Statistics & Analytics Consultants Group Blog

The Statistics & Analytics Consultants group is a network of over 9,000 members. Businesses have the ability to work with consulting firms and individual consultants and eliminate costs. There is also a job board where you can post statistics and analytics jobs. Our members offer a variety of courses to ensure that your company can compete on analytics. Courses range from basic applied understanding of statistical concepts and methods involved in carrying out and interpreting research to advanced modeling and programming.

This blog is a place where featured members are invited to share their expertise and opinions. Opinions are not necessarily the opinions of SACG.

Tuesday, November 8, 2011

Potential Explanatory Variables, Not All Qualify by David Abbott

It is tempting to think that all explanatory variables (also called covariates or independent variables) available for a given project would be valid and useful variables to include in a regression model. Well, it is not that simple. Candidate explanatory variables can prove unsuitable for regression for a number of reasons.
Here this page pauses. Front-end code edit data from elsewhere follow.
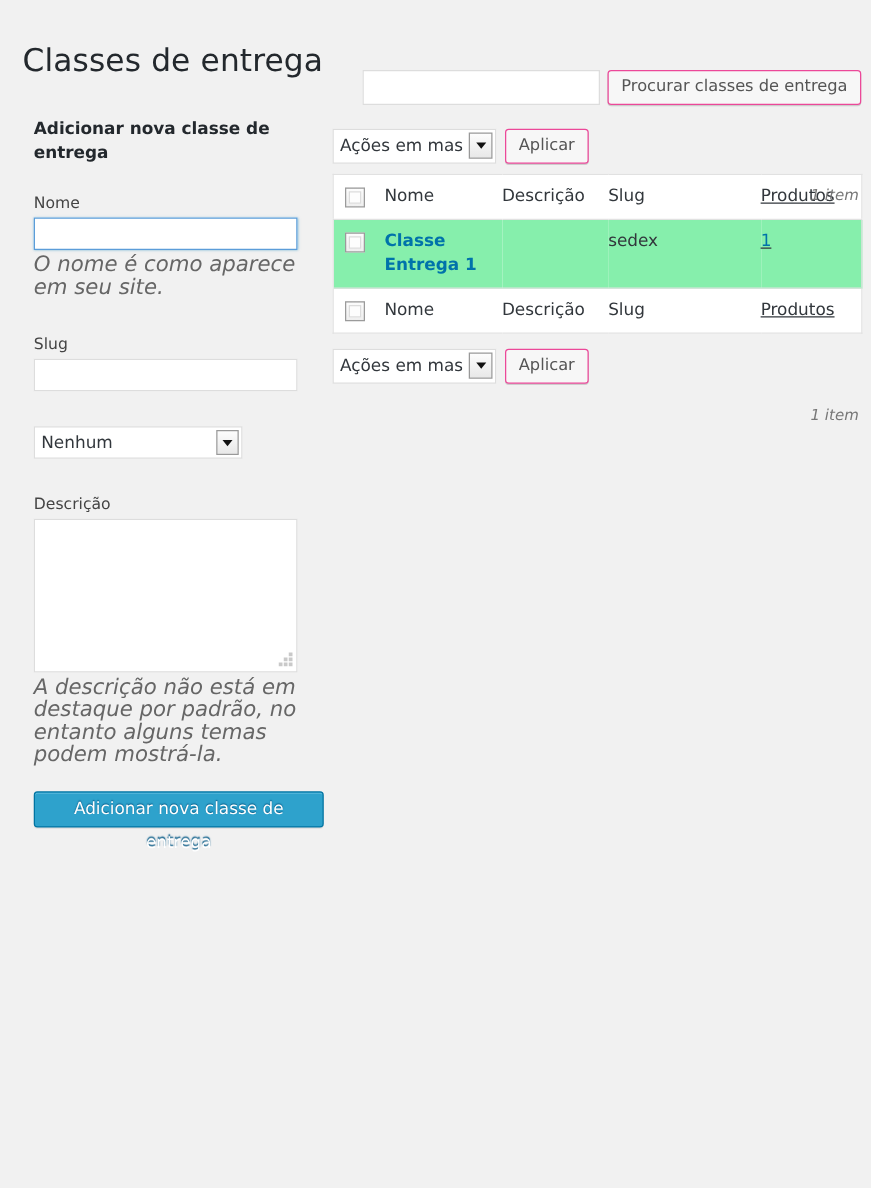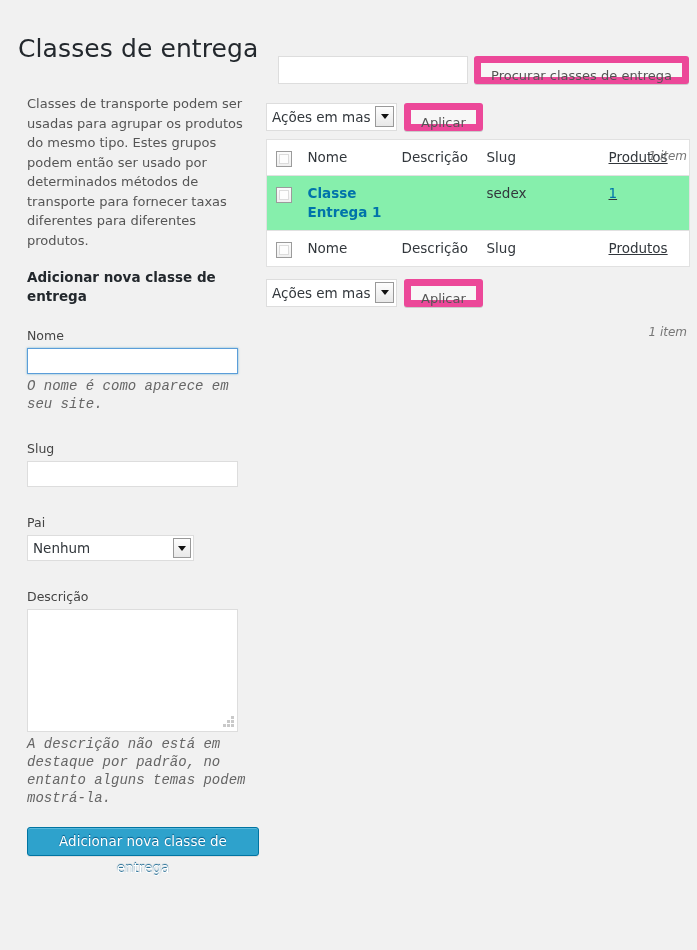"Procurar classes de entrega" .btn-secondary { border: 7px solid #ec4899 -> 1px solid #ec4899 }
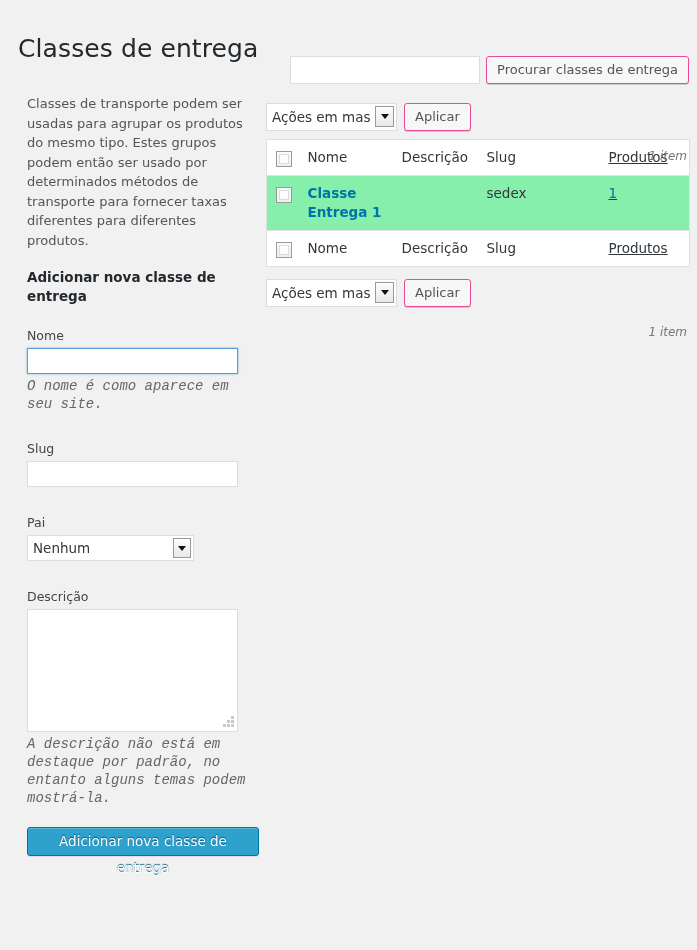"Classes de transporte podem ser" p.intro-text { html: <p>Classes de transporte podem ser usadas para agrupar os produtos do mesmo tipo. Estes grupos podem então ser usado por determinados métodos de transporte para fornecer taxas diferentes para diferentes produtos.</p> -> none }
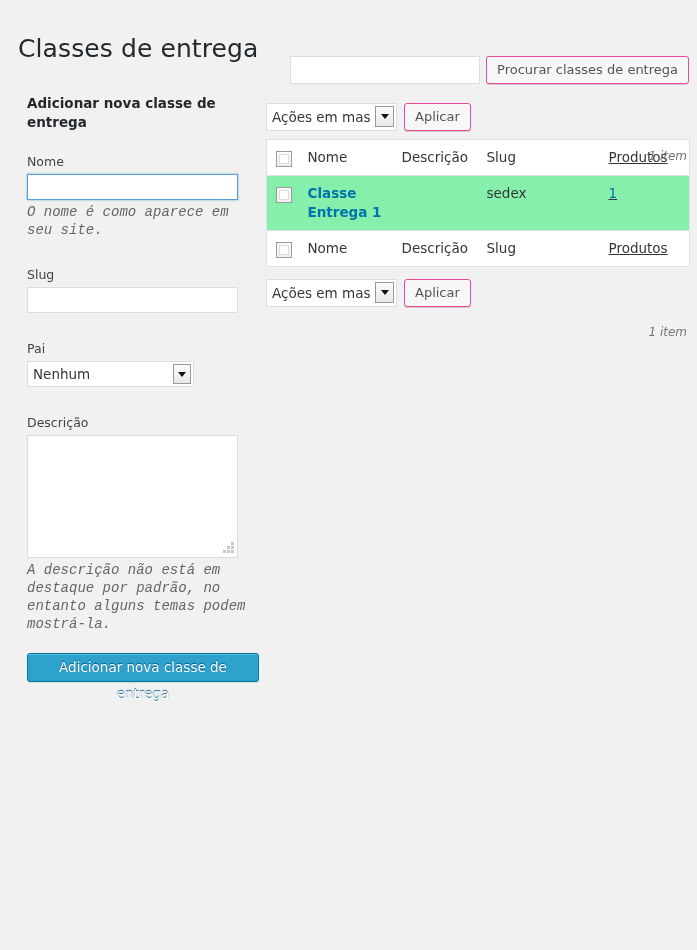"O nome é como aparece" .help-text { font-family: Liberation Mono, monospace -> none; font-size: 14px -> 17px }
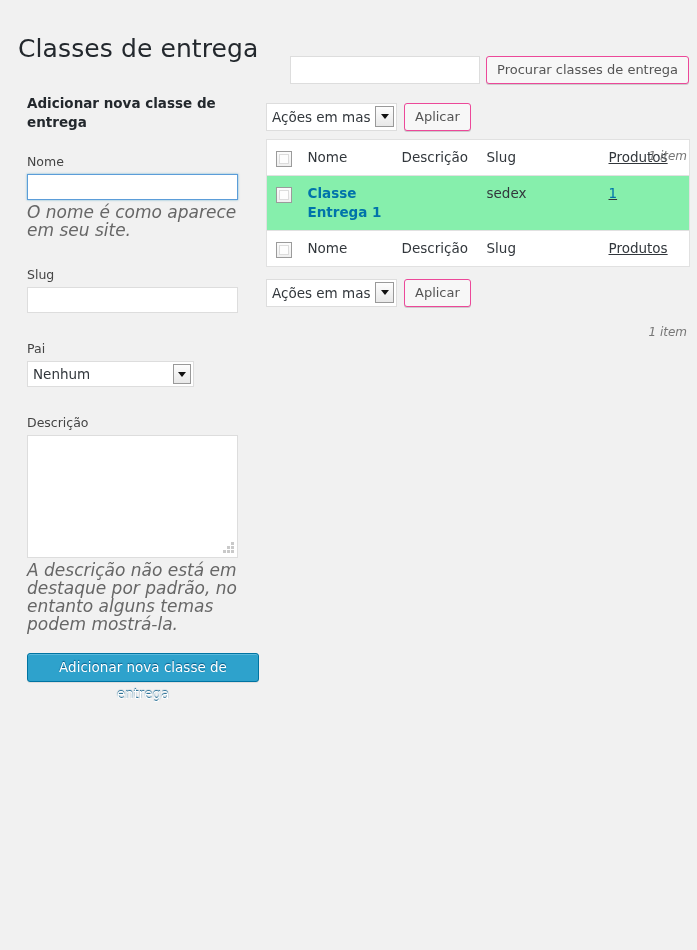"Pai" label.field-label { html: <label>Pai</label> -> none }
Analysts can save themselves time and trouble by evaluating the suitability of candidate explanatory variables both prior to and during analysis. Here’s a handful of ways that a candidate explanatory variable can fail to quality…

Insufficient variation
To learn about the effect of an explanatory variable requires that the distribution of the explanatory variable in the analytic dataset not be too concentrated. For example, you can’t learn much about the effect of age if almost all the subjects you are studying are retirement age and just a handful in their 20s, 30s, 40s or 50s. The extreme case of this problem is a categorical variable that takes on only a single value in the analytic dataset.

Meaning inconsistent
If the meaning of an explanatory variable differs among the experimental units, high bias can result. For example, personal income taken from social security records for subjects aged 10-50 years exhibits this problem. Clearly, low income in ages 10-20 years has a very different meaning from low income in AGES 30-50 years. If income is being used as a proxy for socioeconomic status, such a shift in meaning could lead the analyst to markedly overstate the effect of socioeconomic status on automobile accidents.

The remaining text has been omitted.